Use it to make tomorrow easier: move one drink earlier and one light cue lower.
Run the tool, choose one change, repeat it for two or three nights, then compare the room notes. A repeated pattern is more useful than one perfect-looking number.
Bedroom sleep context
This page sits where behaviour and bedroom cues meet. It keeps caffeine timing connected to the visible evening environment, because a late drink plus a bright room can make the final hour feel switched on even when the clock says bedtime.
Practical inputs to compare: Use last caffeine time, target sleep time, sensitivity and evening room light as the planning inputs.

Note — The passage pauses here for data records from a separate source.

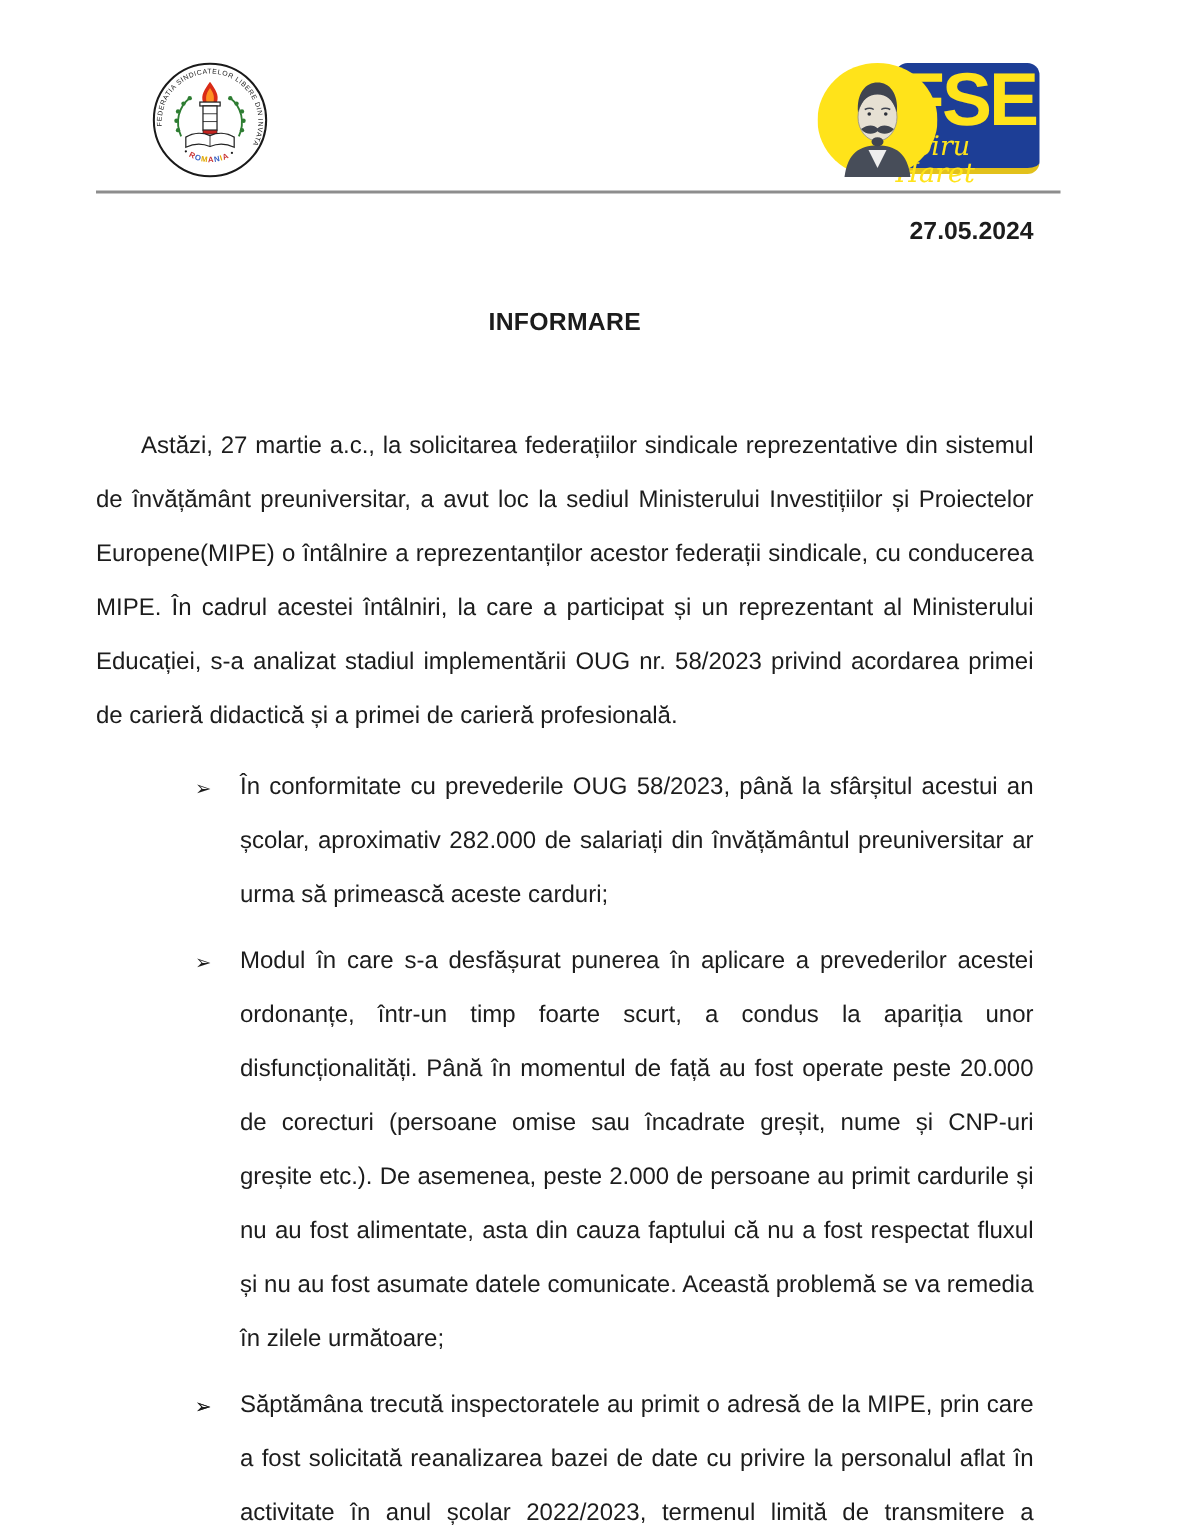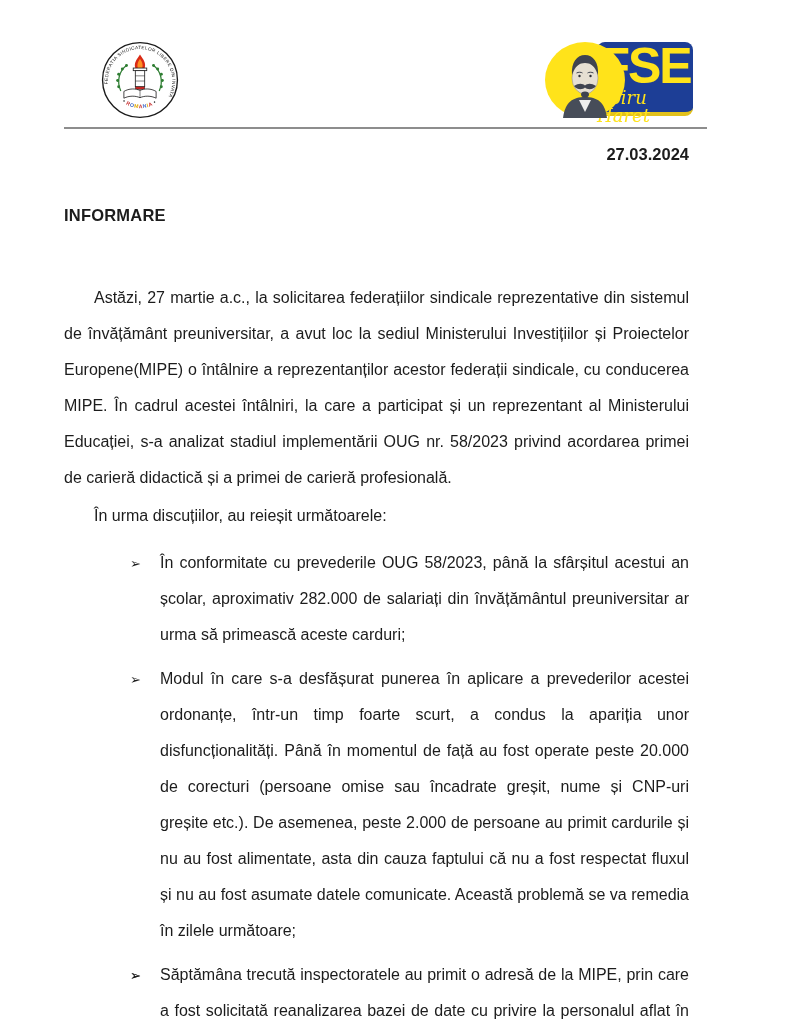"27.03.2024" div.date-row { text: 27.03.2024 -> 27.05.2024 }
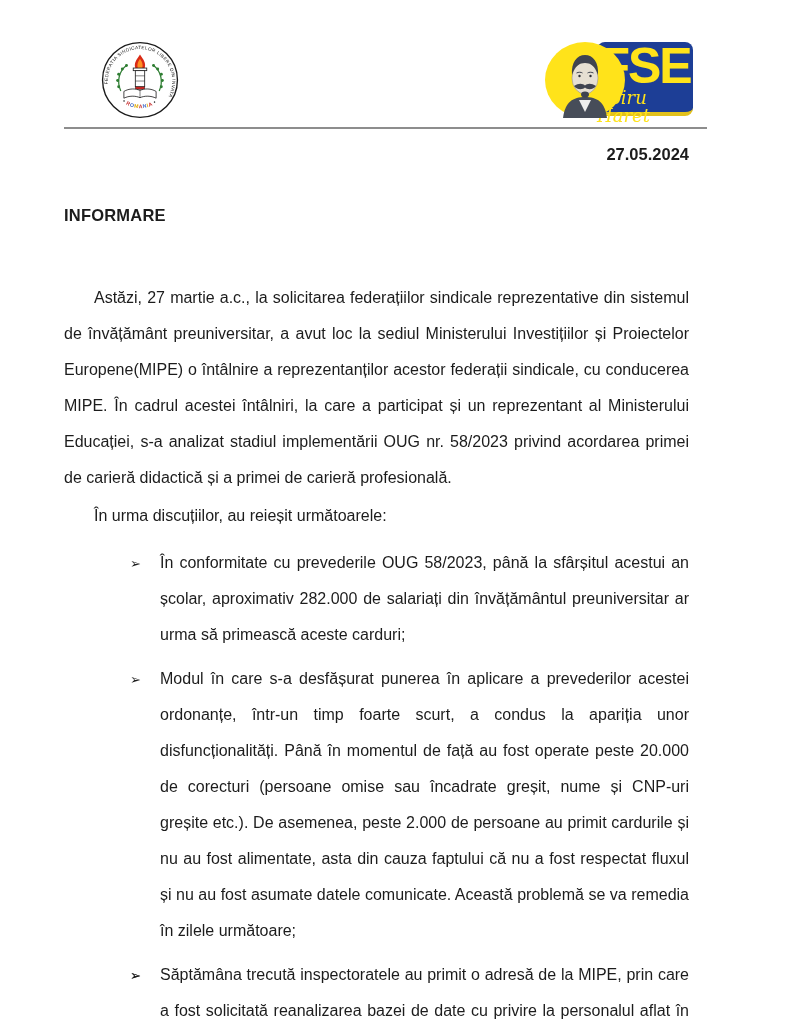"INFORMARE" .doc-title { text-align: left -> center }
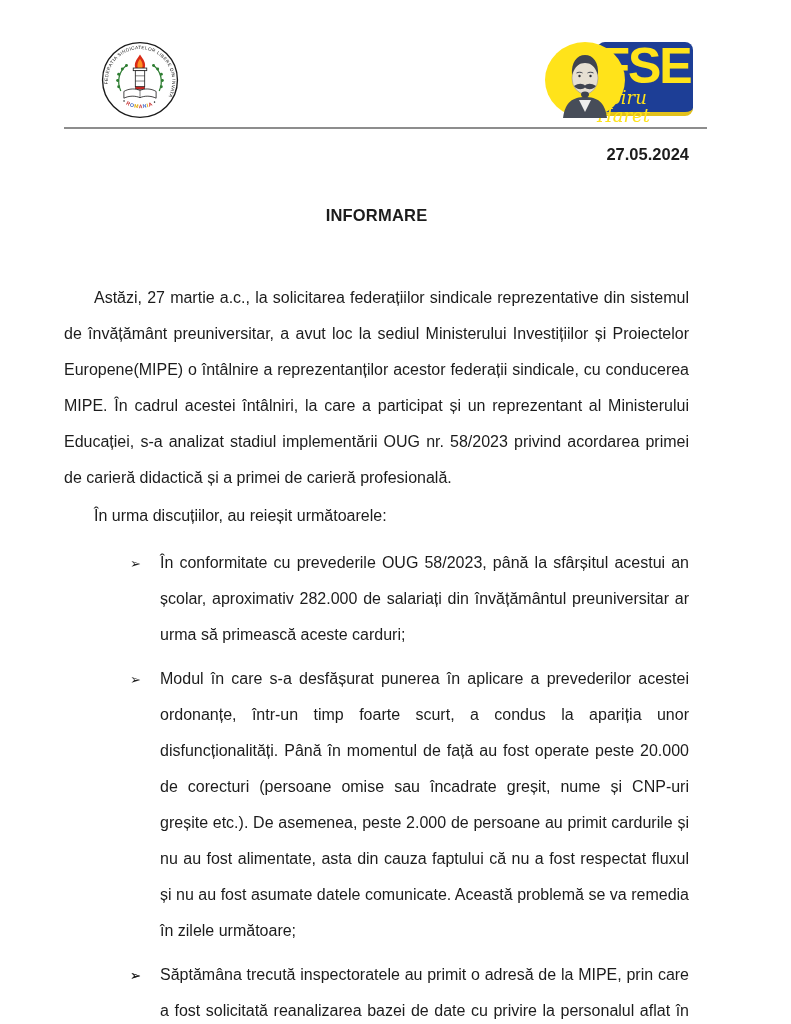"În urma discuțiilor, au reieșit" p { html: <p>În urma discuțiilor, au reieșit următoarele:</p> -> none }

How to read the result: Treat these inputs as a bedroom pattern, not a one-night verdict. If the same cue shows up on several ordinary nights, the next change is easier to choose and easier to reverse if it does not help.
- last caffeine
- sleep latency
- evening alertness
- warm lamp
- ceiling light
- routine consistency
- sensitivity
- bedtime target
Keep it narrow: Do not change lamp type, screen cut-off, bedding, window opening and wake time on the same night. Hold the other cues steady so the page stays linked to one room question.